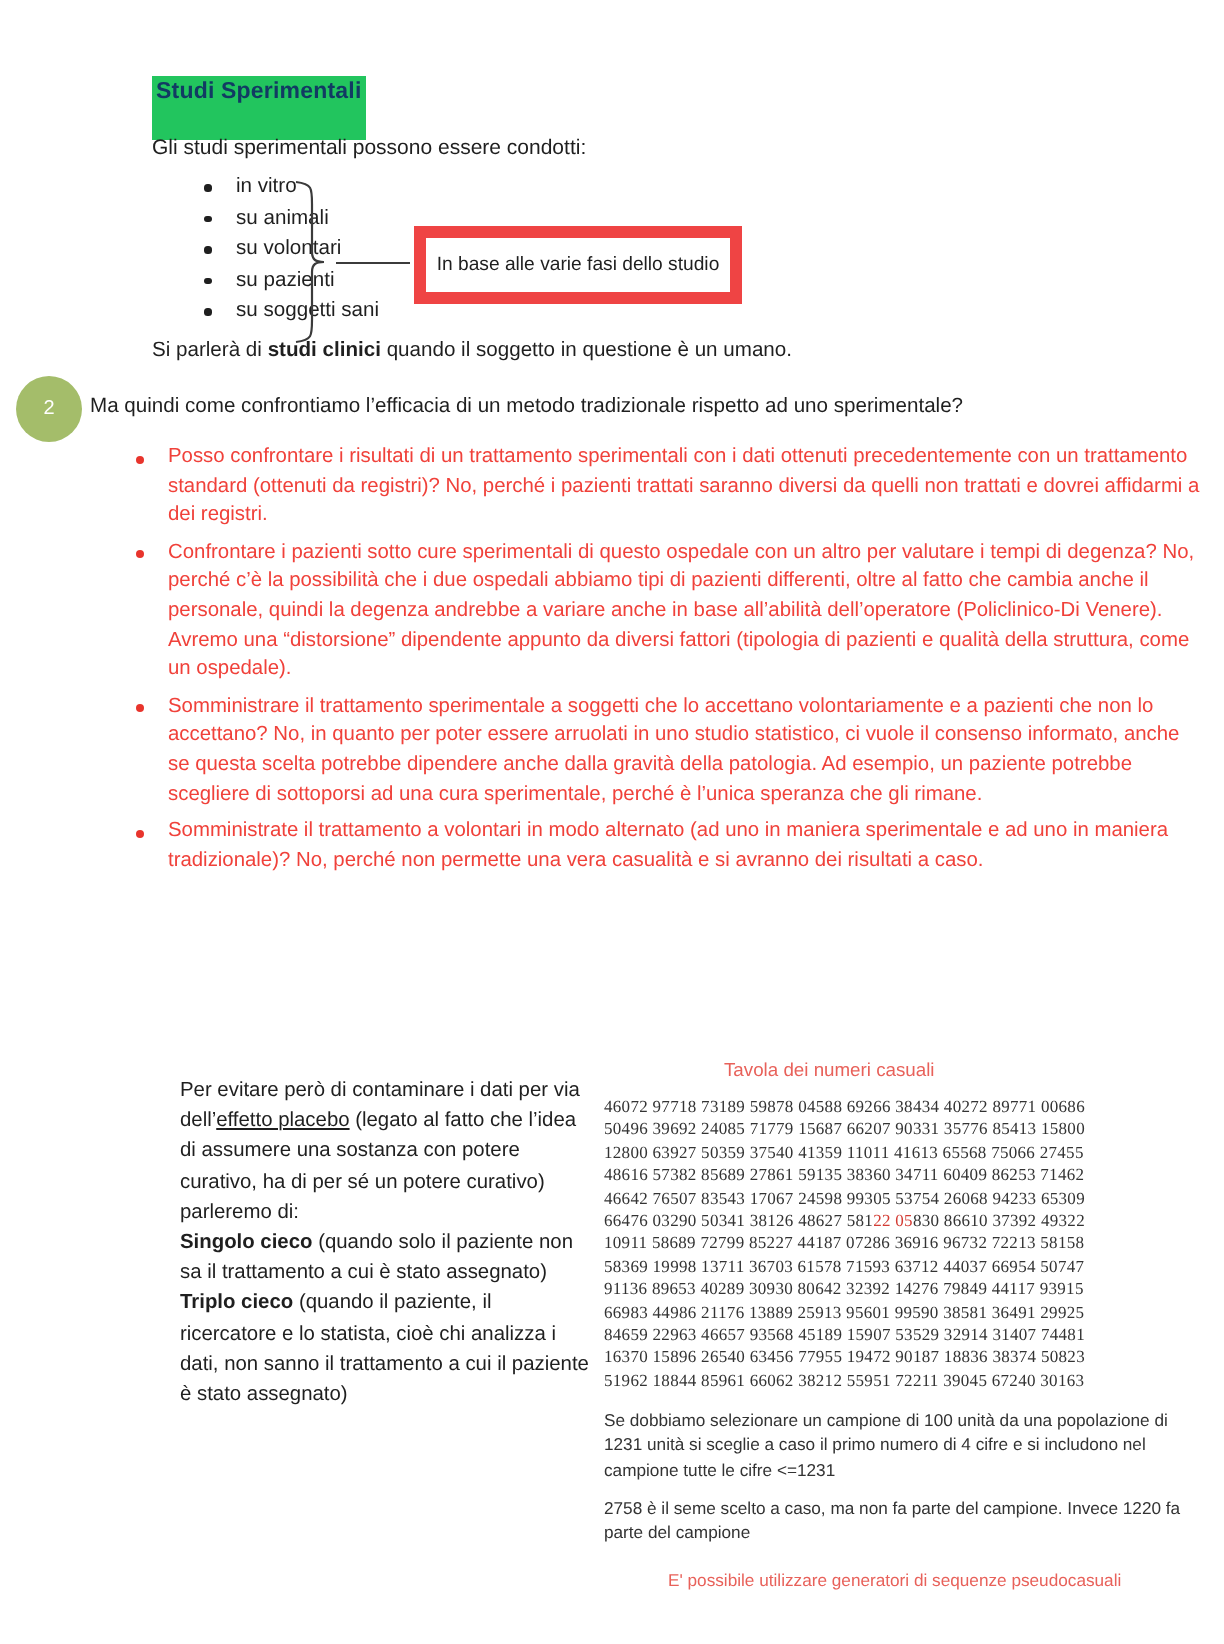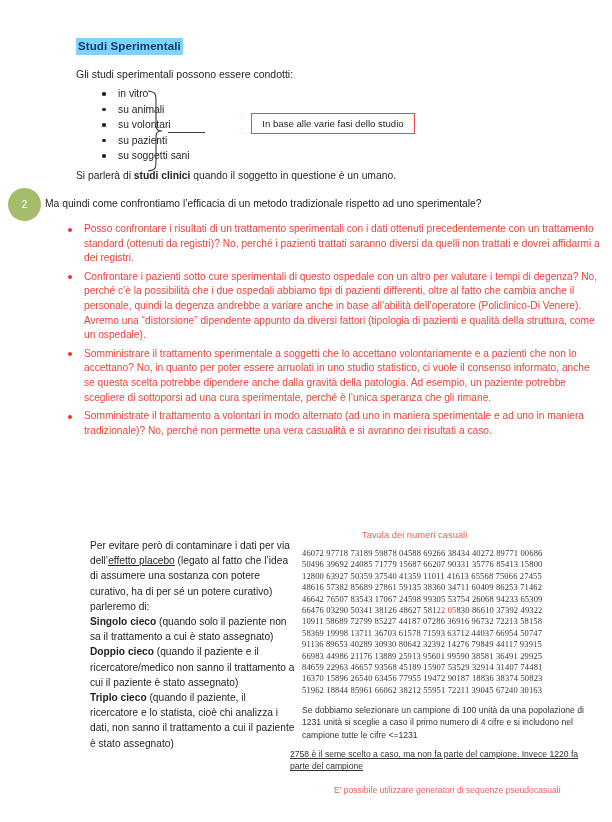--- a/index.html
+++ b/index.html
@@ -30,12 +30,12 @@
   }
   .title {
     display: inline-block;
-    background: #7dd3fc;
+    background: #22c55e;
     color: #123a63;
     font-weight: bold;
     font-size: 11.5px;
     line-height: 15px;
-    padding: 1px 2px 1px 2px;
+    padding: 1px 2px 16px 2px;
     letter-spacing: 0.1px;
   }
 

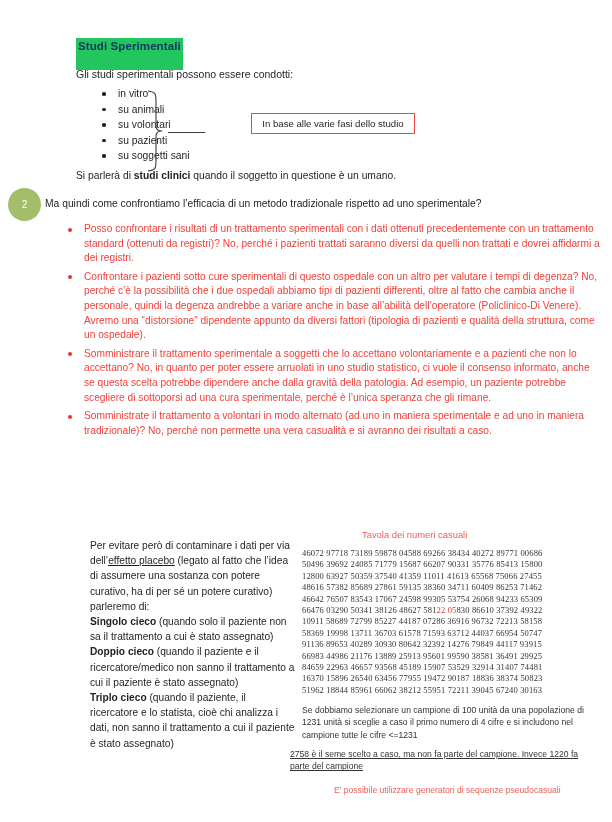--- a/index.html
+++ b/index.html
@@ -94,8 +94,8 @@
     left: 207px;
     top: 113px;
     width: 164px;
-    height: 21px;
-    border: 1px solid #ef4444;
+    height: 39px;
+    border: 6px solid #ef4444;
     box-sizing: border-box;
     display: flex;
     align-items: center;
@@ -103,7 +103,6 @@
     font-size: 9.6px;
     color: #1f1f1f;
     background: #ffffff;
-    margin-left: 44px;
   }
 
   .sipar {

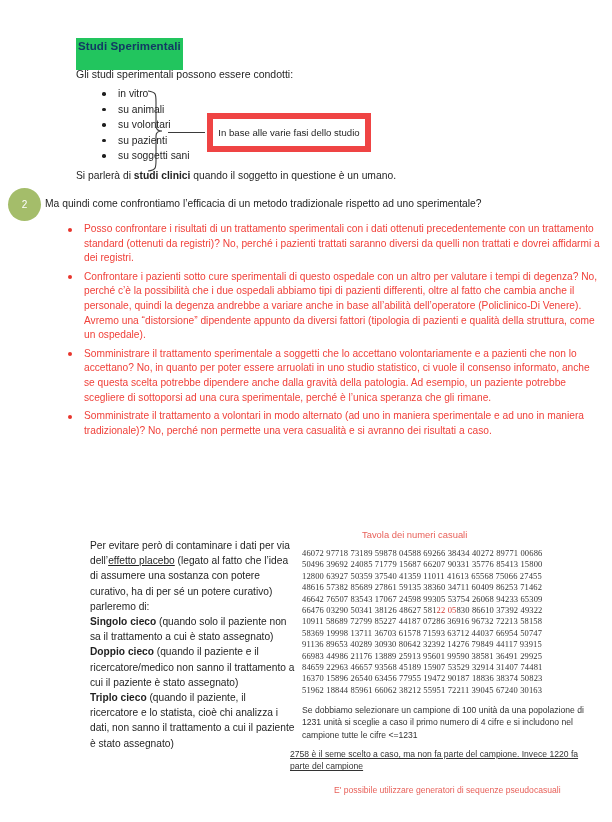--- a/index.html
+++ b/index.html
@@ -317,7 +317,6 @@
   <div class="lowleft">
     <p><span>Per evitare però di contaminare i dati per via dell’</span><span class="u">effetto placebo</span><span> (legato al fatto che l’idea di assumere una sostanza con potere curativo, ha di per sé un potere curativo) parleremo di:</span></p>
     <p class="blind"><b>Singolo cieco</b><span> (quando solo il paziente non sa il trattamento a cui è stato assegnato)</span></p>
-    <p class="blind"><b>Doppio cieco</b><span> (quando il paziente e il ricercatore/medico non sanno il trattamento a cui il paziente è stato assegnato)</span></p>
     <p class="blind"><b>Triplo cieco</b><span> (quando il paziente, il ricercatore e lo statista, cioè chi analizza i dati, non sanno il trattamento a cui il paziente è stato assegnato)</span></p>
   </div>
 

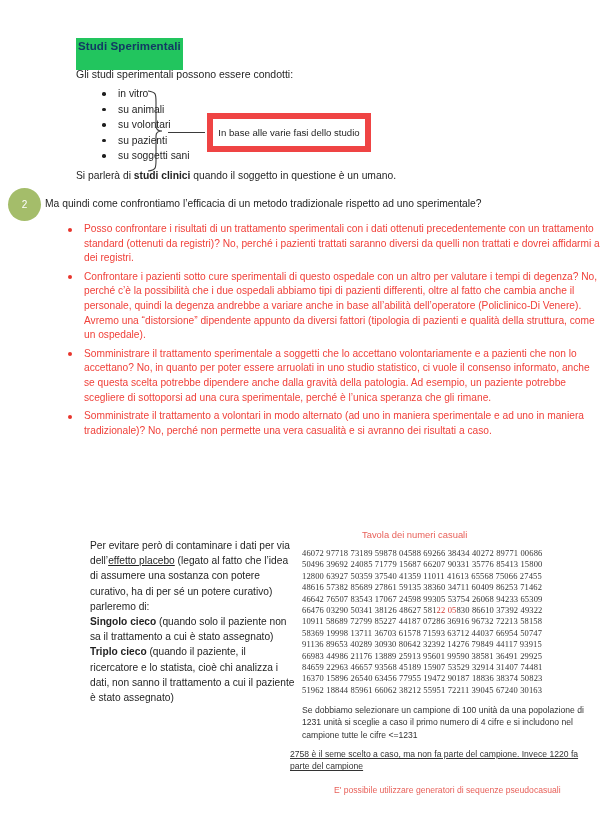--- a/index.html
+++ b/index.html
@@ -216,13 +216,12 @@
   }
   .note2 {
     position: absolute;
-    left: 290px;
+    left: 302px;
     top: 748px;
     width: 300px;
     font-size: 8.6px;
     line-height: 12.4px;
     color: #333333;
-    text-decoration: underline;
   }
   .note3 {
     position: absolute;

┄┄┄┄┄┄┄┄┄┄

Directions for this task
The material above is to be set down exactly, with pictures removed.

Solved exercise
--- a/index.html
+++ b/index.html
@@ -30,12 +30,12 @@
   }
   .title {
     display: inline-block;
-    background: #7dd3fc;
+    background: #22c55e;
     color: #123a63;
     font-weight: bold;
     font-size: 11.5px;
     line-height: 15px;
-    padding: 1px 2px 1px 2px;
+    padding: 1px 2px 16px 2px;
     letter-spacing: 0.1px;
   }
 

--- a/index.html
+++ b/index.html
@@ -94,8 +94,8 @@
     left: 207px;
     top: 113px;
     width: 164px;
-    height: 21px;
-    border: 1px solid #ef4444;
+    height: 39px;
+    border: 6px solid #ef4444;
     box-sizing: border-box;
     display: flex;
     align-items: center;
@@ -103,7 +103,6 @@
     font-size: 9.6px;
     color: #1f1f1f;
     background: #ffffff;
-    margin-left: 44px;
   }
 
   .sipar {

--- a/index.html
+++ b/index.html
@@ -317,7 +317,6 @@
   <div class="lowleft">
     <p><span>Per evitare però di contaminare i dati per via dell’</span><span class="u">effetto placebo</span><span> (legato al fatto che l’idea di assumere una sostanza con potere curativo, ha di per sé un potere curativo) parleremo di:</span></p>
     <p class="blind"><b>Singolo cieco</b><span> (quando solo il paziente non sa il trattamento a cui è stato assegnato)</span></p>
-    <p class="blind"><b>Doppio cieco</b><span> (quando il paziente e il ricercatore/medico non sanno il trattamento a cui il paziente è stato assegnato)</span></p>
     <p class="blind"><b>Triplo cieco</b><span> (quando il paziente, il ricercatore e lo statista, cioè chi analizza i dati, non sanno il trattamento a cui il paziente è stato assegnato)</span></p>
   </div>
 

--- a/index.html
+++ b/index.html
@@ -216,13 +216,12 @@
   }
   .note2 {
     position: absolute;
-    left: 290px;
+    left: 302px;
     top: 748px;
     width: 300px;
     font-size: 8.6px;
     line-height: 12.4px;
     color: #333333;
-    text-decoration: underline;
   }
   .note3 {
     position: absolute;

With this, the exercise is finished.